← Issue 8
by Kellene O’Hara
The kitchen was dirty. There were crumbs in the kitchen. The kitchen had to be clean.
She would be the one to clean the kitchen because the kitchen must be clean. She couldn’t sleep when the kitchen was dirty. He could sleep when the kitchen wasn’t clean. He, the man who slept next to her, could sleep when the kitchen was unclean. But she couldn’t.
The kitchen was not clean.
She found herself in the kitchen. She looked at the counter. She couldn’t see the crumbs, but she knew they were there. The counter had to be cleaned.
From under the sink, she pulled out a bottle of kitchen cleaner.
The crumbs on the counter had to be chemically cleaned circularly. She moved her hand, in circles. Her thoughts circled around crumbs. Crumbs. The crumbs. The crumbs were everywhere, like dust. She thought about dust, about the collection of useless bits of her, sitting on everything, everywhere.
The counters were clean. But the crumbs had fallen to the floor. The floor had to be cleaned. There could be no crumbs on the floor. The floor had to be cleaned.

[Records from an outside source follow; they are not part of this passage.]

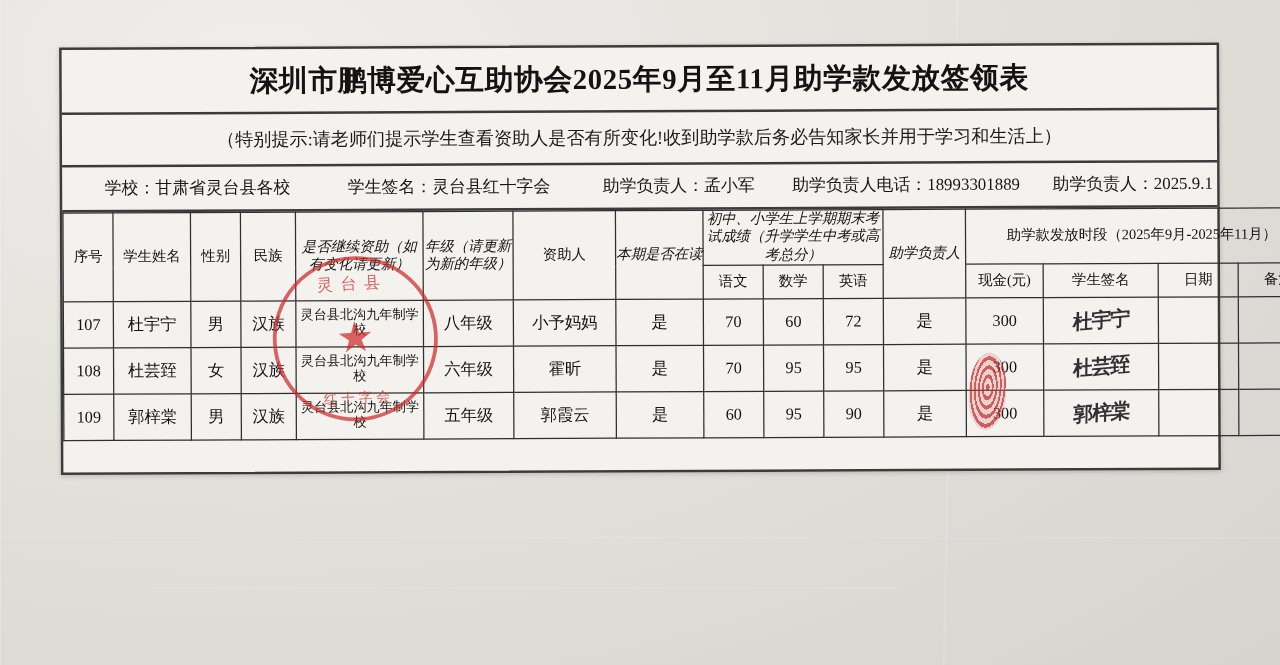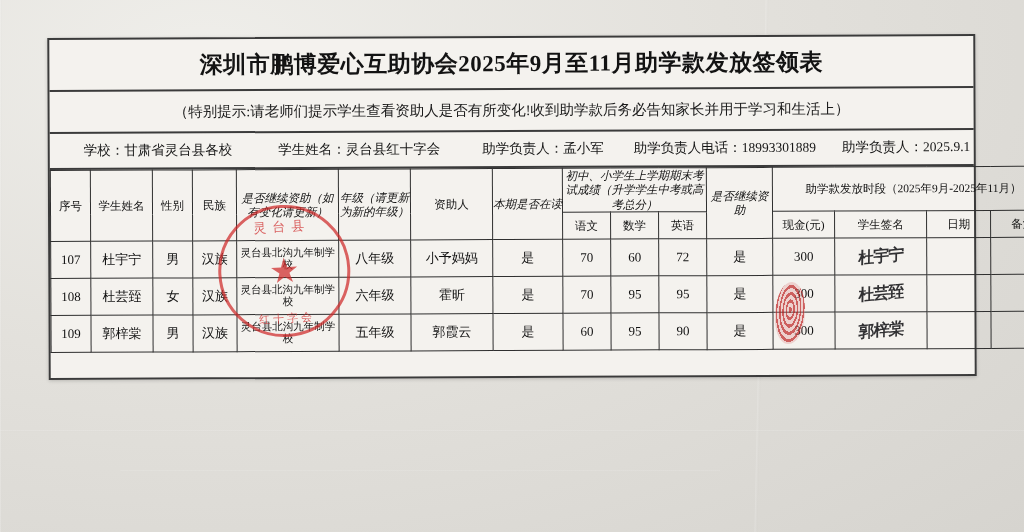--- a/index.html
+++ b/index.html
@@ -200,21 +200,21 @@
     </div>
 
     <div class="band" id="notice-band">
       <div id="notice-text">（特别提示:请老师们提示学生查看资助人是否有所变化!收到助学款后务必告知家长并用于学习和生活上）</div>
     </div>
 
     <div class="band" id="meta-band">
       <span class="meta-item">学校：</span>
       <span class="meta-item">甘肃省灵台县各校</span>
       <span class="meta-gap-a"></span>
-      <span class="meta-item">学生姓名：</span>
+      <span class="meta-item">学生签名：</span>
       <span class="meta-item">灵台县红十字会</span>
       <span class="meta-gap-b"></span>
       <span class="meta-item">助学负责人：</span>
       <span class="meta-item">孟小军</span>
       <span class="meta-gap-c"></span>
       <span class="meta-item">助学负责人电话：</span>
       <span class="meta-item">18993301889</span>
       <span class="meta-gap-d"></span>
       <span class="meta-item">助学负责人：</span>
       <span class="meta-item">2025.9.1</span>
@@ -243,21 +243,21 @@
         <tr>
           <th rowspan="2" style="height:56px">序号</th>
           <th rowspan="2">学生姓名</th>
           <th rowspan="2">性别</th>
           <th rowspan="2">民族</th>
           <th rowspan="2" class="th-small">是否继续资助（如有变化请更新）</th>
           <th rowspan="2" class="th-small">年级（请更新为新的年级）</th>
           <th rowspan="2">资助人</th>
           <th rowspan="2" class="th-small">本期是否在读</th>
           <th colspan="3" class="th-small">初中、小学生上学期期末考试成绩（升学学生中考或高考总分）</th>
-          <th rowspan="2" class="th-small">是否继续资助</th>
+          <th rowspan="2" class="th-small">助学负责人</th>
           <th colspan="4" class="th-mid">助学款发放时段（2025年9月-2025年11月）</th>
         </tr>
         <tr>
           <th style="height:26px">语文</th>
           <th>数学</th>
           <th>英语</th>
           <th>现金(元)</th>
           <th>学生签名</th>
           <th>日期</th>
           <th>备注</th>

The crumbs camouflaged into it, the floor. She needed a broom. She corralled the crumbs, cornered them. She swept them into a dustpan. Sweeping was not sufficient. The floor had to be cleaned. There could be no crumbs on the floor. She had to mop the floor.

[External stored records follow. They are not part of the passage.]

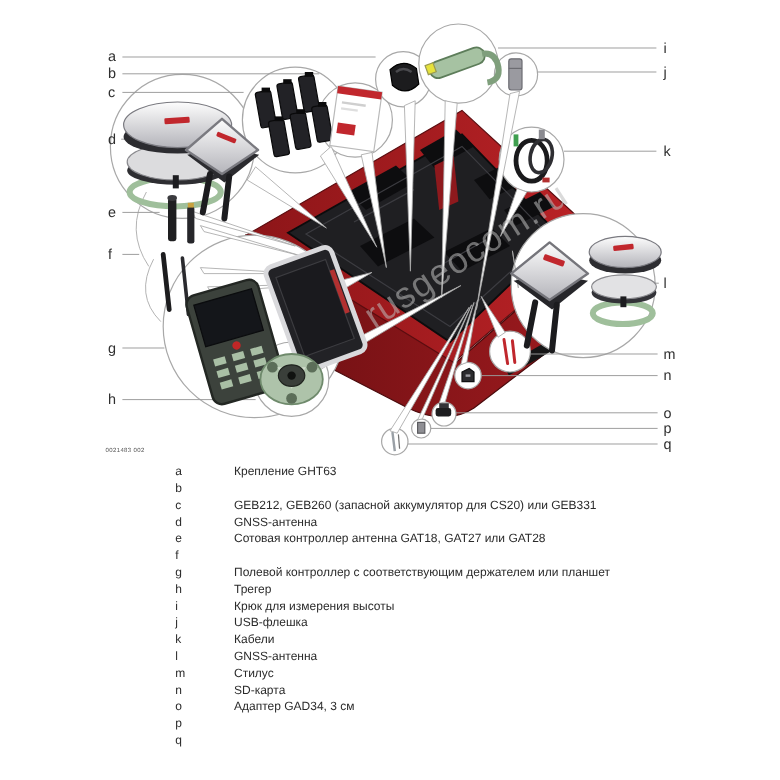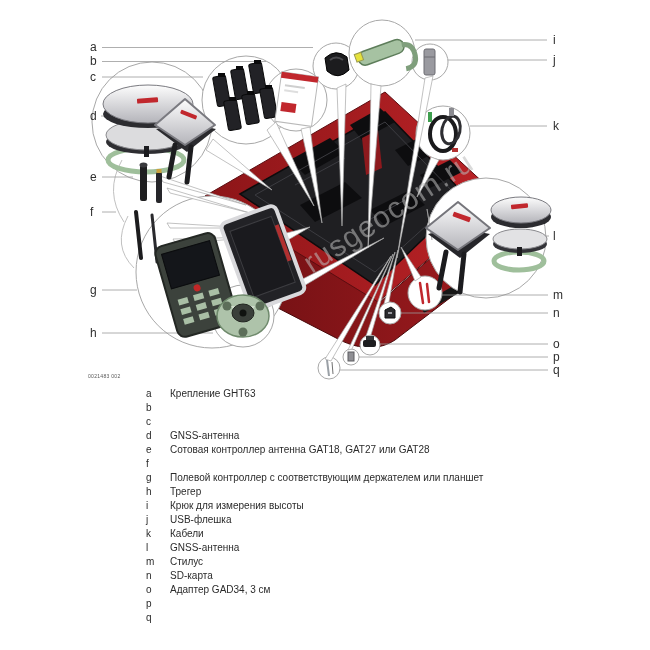--- a/index.html
+++ b/index.html
@@ -4,21 +4,21 @@
 <style>
   html,body{margin:0;padding:0;}
   body{
     width:650px;height:650px;background:#ffffff;position:relative;
     font-family:"Liberation Sans", sans-serif;overflow:hidden;
   }
   #diagram{position:absolute;left:0;top:0;}
   .legend{position:absolute;left:146px;top:387px;width:440px;}
   .lrow{display:flex;font-size:10px;line-height:14px;color:#2b2b2b;}
   .ll{flex:0 0 24px;width:24px;}
-  .lt{white-space:pre-line;}
+  .lt{white-space:pre-line;margin-left:25px;}
   .fignum{position:absolute;left:88px;top:373px;font-size:5px;color:#555;letter-spacing:.3px;}
 </style>
 </head>
 <body>
 
 <svg id="diagram" width="650" height="390" viewBox="0 0 650 390">
   <defs>
     <linearGradient id="topGrad" x1="0" y1="0" x2="1" y2="0">
       <stop offset="0" stop-color="#8c1518"></stop>
         <stop offset="1" stop-color="#bc2327"></stop>
@@ -302,20 +302,21 @@
 <div class="legend">
   <div class="lrow">
       <span class="ll">a</span>
       <span class="lt">Крепление GHT63</span>
     </div>
   <div class="lrow">
       <span class="ll">b</span>
     </div>
   <div class="lrow">
       <span class="ll">c</span>
+      <span class="lt">GEB212, GEB260 (запасной аккумулятор для CS20) или GEB331</span>
     </div>
   <div class="lrow">
       <span class="ll">d</span>
       <span class="lt">GNSS-антенна</span>
     </div>
   <div class="lrow">
       <span class="ll">e</span>
       <span class="lt">Сотовая контроллер антенна GAT18, GAT27 или GAT28</span>
     </div>
   <div class="lrow">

She started in one corner. That was the best place to start. One corner of the kitchen to another corner of the kitchen. She looked at the wet floor. The floor would dry. Then, the floor would be clean. Wouldn’t it?
Except…the mop pushed the crumbs. The mop acted as a plow. It had plowed the crumbs into the living room, on to the carpet. The crumbs were now there, in the carpet. In the living room. The crumbs were spreading. The crumbs could not spread.

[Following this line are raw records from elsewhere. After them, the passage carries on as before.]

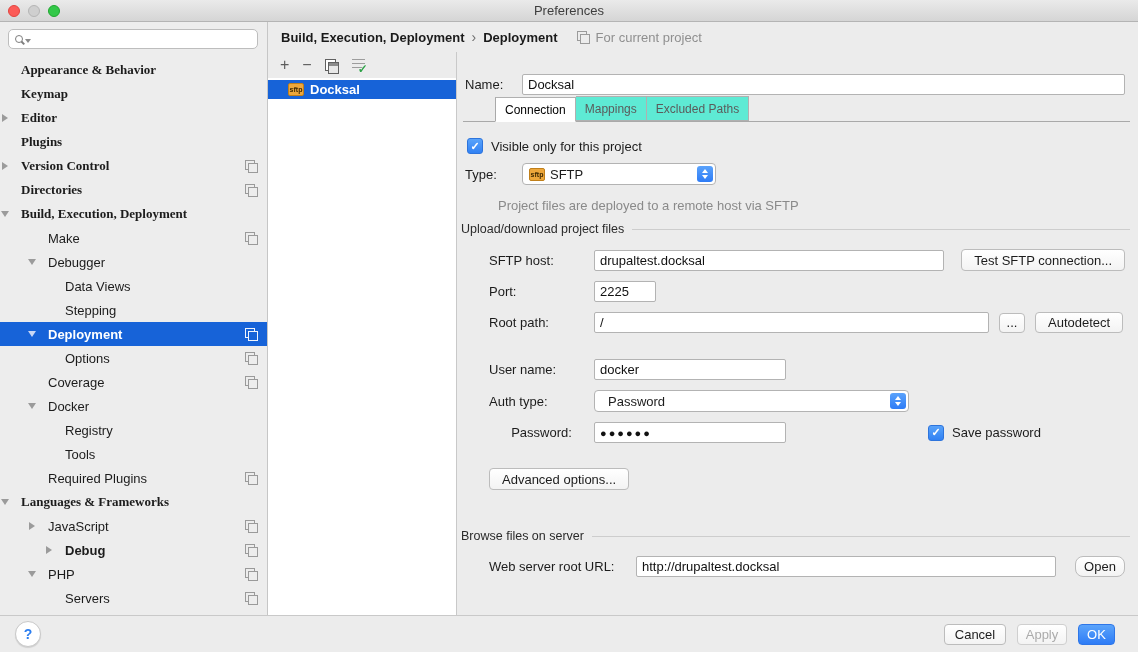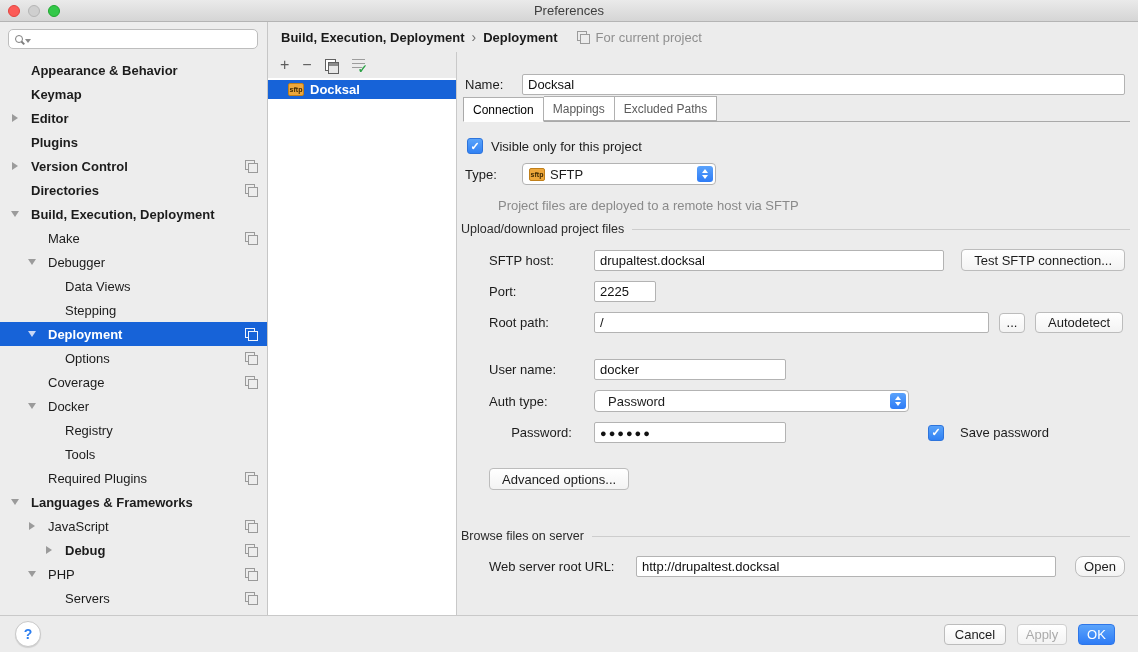--- a/index.html
+++ b/index.html
@@ -35,21 +35,21 @@
     height:20px; background:#fff; border:1px solid #bdbdbd; border-radius:5px;
     display:flex; align-items:center; padding-left:6px; gap:2px;
   }
   .mag { width:8px; height:8px; border:1.5px solid #7e7e7e; border-radius:50%; position:relative; flex:none; }
   .mag::after { content:""; position:absolute; width:4px; height:1.5px; background:#7e7e7e; right:-3px; bottom:-1px; transform:rotate(45deg); }
   .mag-caret { width:0; height:0; border-left:3px solid transparent; border-right:3px solid transparent; border-top:4px solid #8a8a8a; margin-top:3px; }
   .search-input { border:none; outline:none; background:transparent; flex:1; height:16px; font-size:12px; font-family:"Liberation Sans",sans-serif; }
   
   .tree { margin-top:9px; flex:1; overflow:hidden; }
   .tree-row { height:24px; display:flex; align-items:center; padding-right:9px; }
-  .tree-row.lvl1 { padding-left:10px; }
+  .tree-row.lvl1 { padding-left:0;font-family:Liberation Serif, serif; }
   .tree-row.lvl2 { padding-left:27px; }
   .tree-row.lvl3 { padding-left:44px; }
   .tree-row.bold .tree-label { font-weight:bold; }
   .tree-arrow { width:21px; flex:none; display:flex; align-items:center; }
   .arr-c::before { content:""; width:0; height:0; border-top:4px solid transparent; border-bottom:4px solid transparent; border-left:6px solid #9b9b9b; margin-left:2px; }
   .arr-e::before { content:""; width:0; height:0; border-left:4px solid transparent; border-right:4px solid transparent; border-top:6px solid #9b9b9b; margin-left:1px; }
   .tree-label { white-space:nowrap; }
   .tree-row.selected { background:#1763d8; }
   .tree-row.selected .tree-label { color:#fff; font-weight:bold; }
   .tree-row.selected .arr-e::before { border-top-color:#c9d7f5; }
@@ -91,22 +91,22 @@
   input.fld {
     height:21px; border:1px solid #b3b3b3; border-radius:2px; background:#fff;
     font-family:"Liberation Sans",sans-serif; font-size:13px; padding:0 5px; color:#111;
   }
   .lbl { color:#1c1c1c; }
   .row-name { top:22px; left:8px; right:13px; }
   .row-name .lbl { width:57px; }
   .row-name input { flex:1; }
   
   .row-tabs { top:44px; left:6px; right:8px; border-bottom:1px solid #a9a9a9; align-items:flex-end; }
-  .tab { font-size:12px; padding:5px 9px 4px; background:#ffffff; border:1px solid #b0b0b0; border-left:none; color:#5b5b5b; }
-  .tab:first-child { border-left:1px solid #b0b0b0; }
+  .tab { font-size:12px; padding:5px 9px 4px; background:#5eead4; border:1px solid #b0b0b0; border-left:none; color:#5b5b5b; }
+  .tab:first-child { border-left:1px solid #b0b0b0;margin-left:32px; }
   .tab.active { background:#fff; color:#000; margin-bottom:-1px; border-bottom:1px solid #fff; border-left:1px solid #a9a9a9; }
   
   .cb { width:16px; height:16px; border-radius:3px; background:linear-gradient(#59a3fa,#3181f3); border:1px solid #2d74dc;
         position:relative; flex:none; }
   .cb::after { content:"✓"; position:absolute; left:2.5px; top:0.5px; color:#fff; font-size:11px; font-weight:bold; }
   .row-visible { top:86px; left:10px; gap:8px; }
   
   .popup { position:relative; height:22px; background:#fff; border:1px solid #b3b3b3; border-radius:4px;
            display:flex; align-items:center; gap:5px; padding-left:6px; }
   .stepper { position:absolute; right:2px; top:2px; bottom:2px; width:16px; border-radius:3px;
@@ -141,21 +141,21 @@
   .btn-auto { margin-left:10px; height:21px; }
   .row-user { top:307px; left:32px; }
   .row-user .lbl { width:105px; }
   .row-user input { width:192px; }
   .row-auth { top:338px; left:32px; }
   .row-auth .lbl { width:105px; }
   .row-auth .popup { width:315px;padding-left:13px; }
   .row-pass { top:370px; left:32px; }
   .row-pass .lbl { width:105px;text-align:center; }
   .row-pass input { width:192px; font-size:11px; letter-spacing:2px; font-weight:bold; }
-  .save-group { display:flex; align-items:center; gap:8px; margin-left:142px; }
+  .save-group { display:flex; align-items:center; margin-left:142px; }
   .row-adv { top:416px; left:32px; }
   .row-adv .btn { height:22px; }
   .row-web { top:504px; left:32px; right:13px; }
   .row-web .lbl { width:147px; }
   .row-web input { width:420px; }
   .row-web .btn { margin-left:auto; width:50px;border-radius:8px; }
   
   .footer { position:absolute; left:0; right:0; bottom:0; height:37px; background:#ececec;
             border-top:1px solid #c9c9c9; display:flex; align-items:center; padding:0 23px 0 15px; gap:11px; }
   .help-btn { width:26px; height:26px; border-radius:50%; background:#fff; border:1px solid #c9c9c9;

But the sound of the vacuum cleaner would wake up the man upstairs.
She could not wake him. He could not know.
She could not produce sound. She had to remain silent.
In the carpet, she excavated the crumbs with her hands.
Her hands could only find and hold so many crumbs.
The crumbs are clever, she thought. The crumbs could have jumped onto the couch. The crumbs could not be on the couch. The couch must be clean. She probed the crevices of couch with her hands for crumbs. The couch, though, was next to the curtains. The curtains could be infected. There could be crumbs in the curtains.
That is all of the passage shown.